How to Scrape Used Car Listings from Carousell and Mudah
Carousell and Mudah are two of the largest online classifieds platforms in Southeast Asia. Together, they host millions of used car listings across Singapore, Malaysia, the Philippines, Indonesia, and beyond. For automotive researchers, dealers, and data-driven businesses, these platforms represent an invaluable source of real-time market data.
This guide walks you through the process of scraping used car listings from both platforms, covering technical setup, proxy configuration, data extraction strategies, and common challenges you will encounter along the way.

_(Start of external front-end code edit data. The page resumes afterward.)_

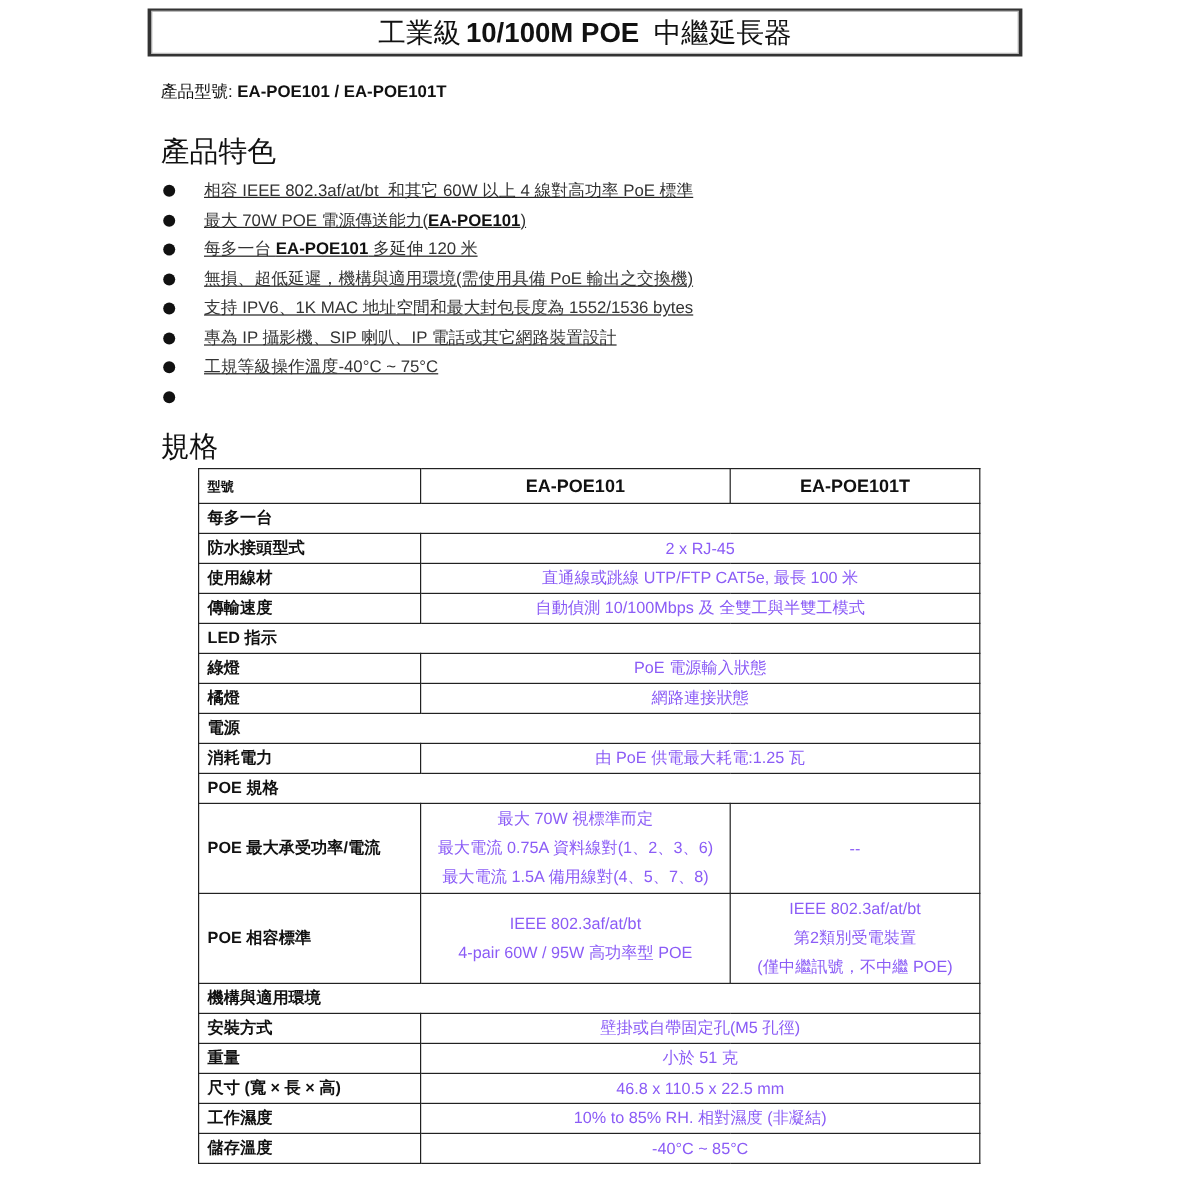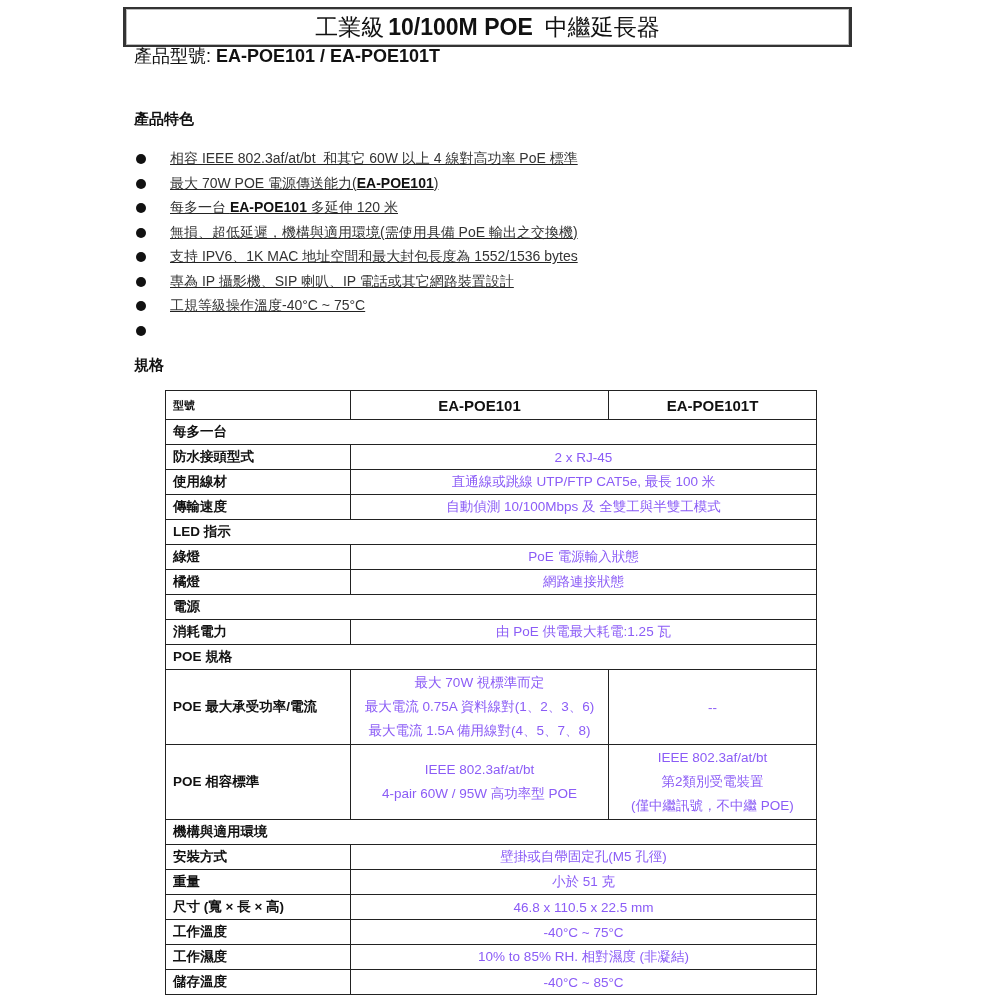--- a/index.html
+++ b/index.html
@@ -10,27 +10,27 @@
     position: absolute; left: 123px; top: 7px; width: 729px; height: 40px;
     border-top: 2px solid #333; border-bottom: 2px solid #333;
     border-left: 3px solid #333; border-right: 3px solid #333;
     box-shadow: inset 0 0 0 1px #bbb;
     display: flex; align-items: center; justify-content: center;
     font-size: 23px; font-weight: bold; color: #111;
   }
   .title-box .zh { font-weight: normal; }
 
   .model-line {
-    position: absolute; left: 134px; top: 44px;
-    font-size: 18px; font-weight: bold;
+    position: absolute; left: 134px; top: 68px;
+    font-size: 14px; font-weight: bold;
   }
   .model-line .zh { font-weight: normal; }
 
   .section-heading {
-    position: absolute; left: 134px; font-size: 15px; font-weight: bold; color: #111;
+    position: absolute; left: 134px; font-size: 24px; font-weight: normal; color: #111;
   }
 
   .features { position: absolute; left: 134px; top: 147px; width: 700px; list-style: none; }
   .features li {
     height: 24.5px; display: flex; align-items: center; font-size: 14px; color: #222; text-decoration: underline;
   }
   .features .bullet {
     width: 10px; height: 10px; border-radius: 50%; background: #111;
     margin-left: 2px; margin-right: 24px; flex-shrink: 0;
   }
@@ -183,24 +183,20 @@
   </tr>
   <tr>
     <td class="label">重量</td>
     <td colspan="2" class="val">小於  51  克</td>
   </tr>
   <tr>
     <td class="label">尺寸 (寬 × 長 × 高)</td>
     <td colspan="2" class="val">46.8 x 110.5 x 22.5 mm</td>
   </tr>
   <tr>
-    <td class="label">工作溫度</td>
-    <td colspan="2" class="val">-40°C ~ 75°C</td>
-  </tr>
-  <tr>
     <td class="label">工作濕度</td>
     <td colspan="2" class="val">10% to 85% RH.  相對濕度  (非凝結)</td>
   </tr>
   <tr>
     <td class="label">儲存溫度</td>
     <td colspan="2" class="val">-40°C ~ 85°C</td>
   </tr>
 </tbody>
   </table>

Why Scrape Carousell and Mudah for Vehicle Data
Market Intelligence
Used car pricing in Southeast Asia is highly dynamic. Prices fluctuate based on supply, demand, government policies such as COE in Singapore, currency movements, and seasonal trends. Scraping these platforms gives you access to real-time pricing data that is impossible to obtain through any official API.
Competitive Analysis
Car dealers and resellers use scraped listing data to understand competitor pricing, identify undervalued vehicles, and spot inventory gaps in the market. A dealer in Kuala Lumpur can monitor every Mudah listing in their area to ensure their prices remain competitive.
Research and Analytics
Researchers studying automotive market trends, depreciation curves, and consumer behavior rely on large datasets that can only be built through systematic data collection from these platforms.
Understanding the Technical Landscape
Carousell Architecture
Carousell operates as a mobile-first platform with a web interface. Key technical characteristics include:
- Single Page Application (SPA): Built with React, Carousell renders content dynamically using JavaScript. This means traditional HTTP scraping may miss content that loads asynchronously.
- GraphQL API: Carousell uses GraphQL for its internal API, which can be accessed directly once you identify the correct endpoints and query structures.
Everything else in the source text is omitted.